*EXERCISE OBJECTIVE*: Everything from the line with "- 2023. 26. hét" to the last line of the material below is what to reproduce, exactly and with no other lines.
GIVEN RECORDS Start Marker
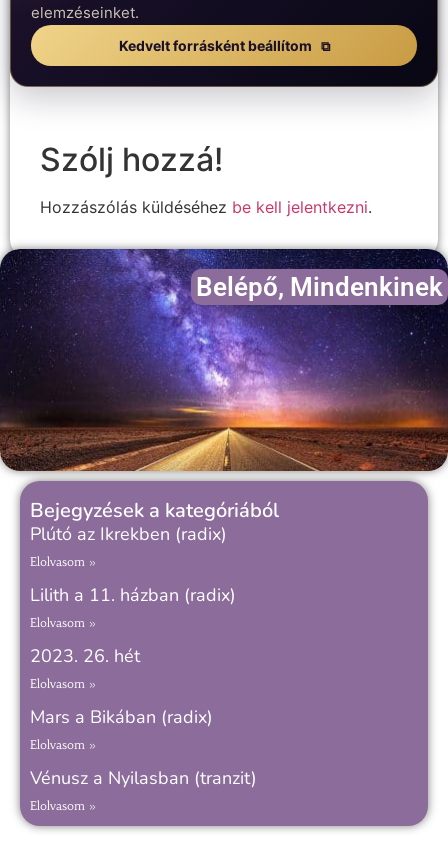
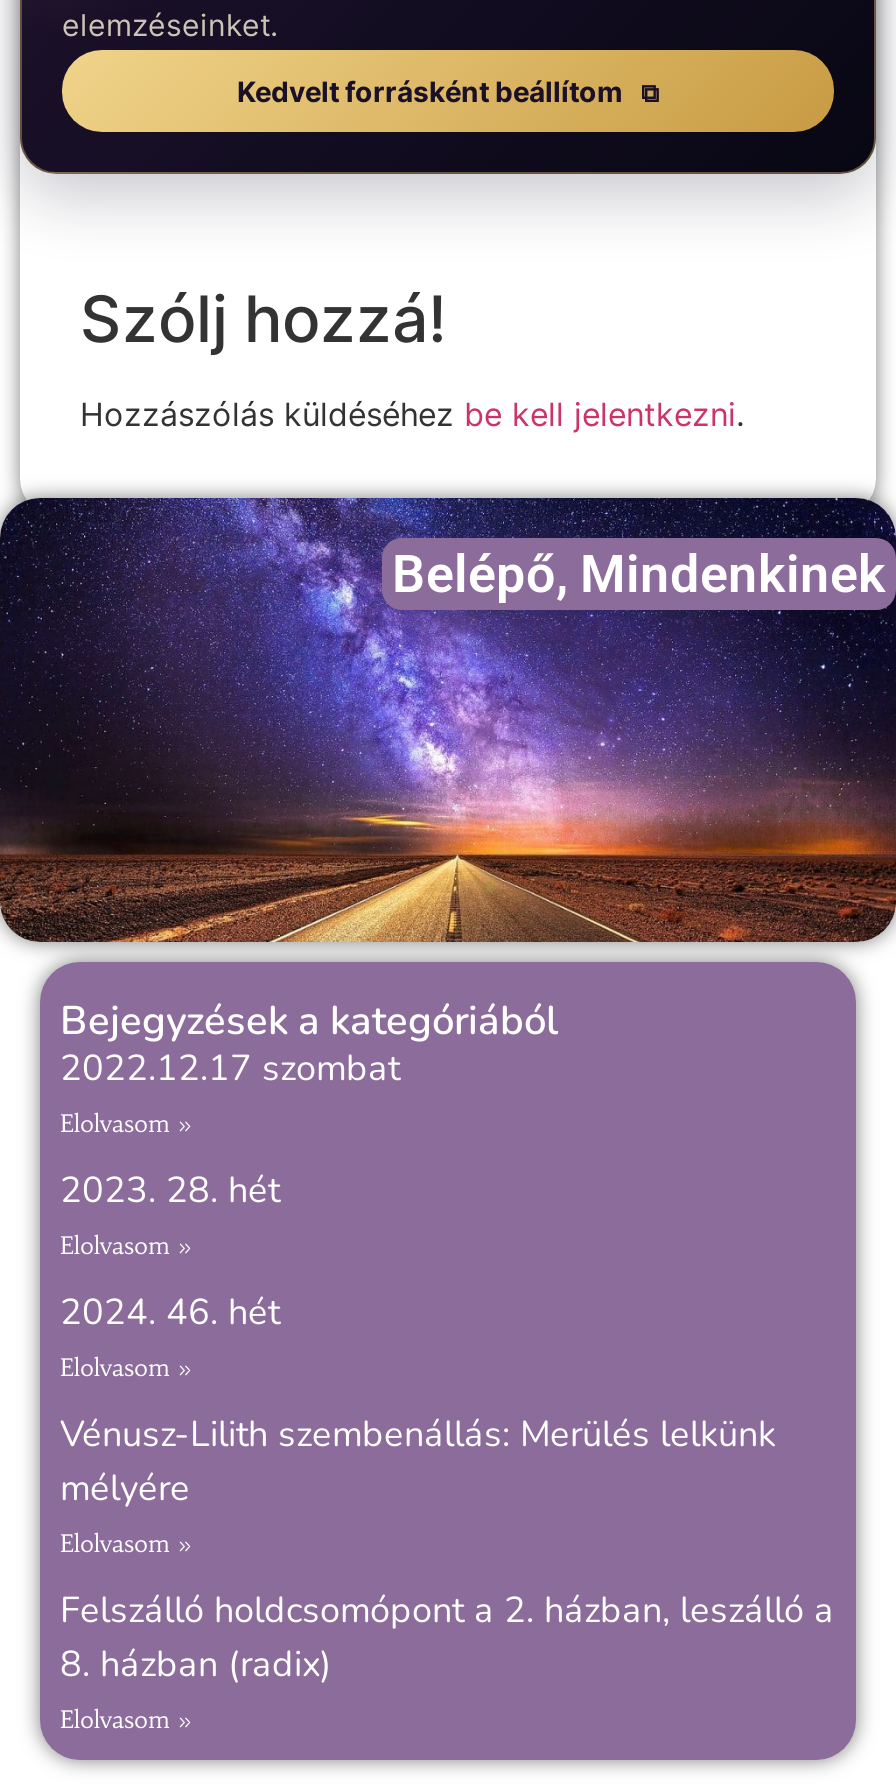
- Plútó az Ikrekben (radix)
+ 2022.12.17 szombat

- Lilith a 11. házban (radix)
+ 2023. 28. hét

- 2023. 26. hét
+ 2024. 46. hét

- Mars a Bikában (radix)
+ Vénusz-Lilith szembenállás: Merülés lelkünk
+ mélyére

- Vénusz a Nyilasban (tranzit)
+ Felszálló holdcsomópont a 2. házban, leszálló a
+ 8. házban (radix)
GIVEN RECORDS End Marker
*SOLUTION FOR THIS TASK*:
- 2023. 26. hét
+ 2024. 46. hét

- Mars a Bikában (radix)
+ Vénusz-Lilith szembenállás: Merülés lelkünk
+ mélyére

- Vénusz a Nyilasban (tranzit)
+ Felszálló holdcsomópont a 2. házban, leszálló a
+ 8. házban (radix)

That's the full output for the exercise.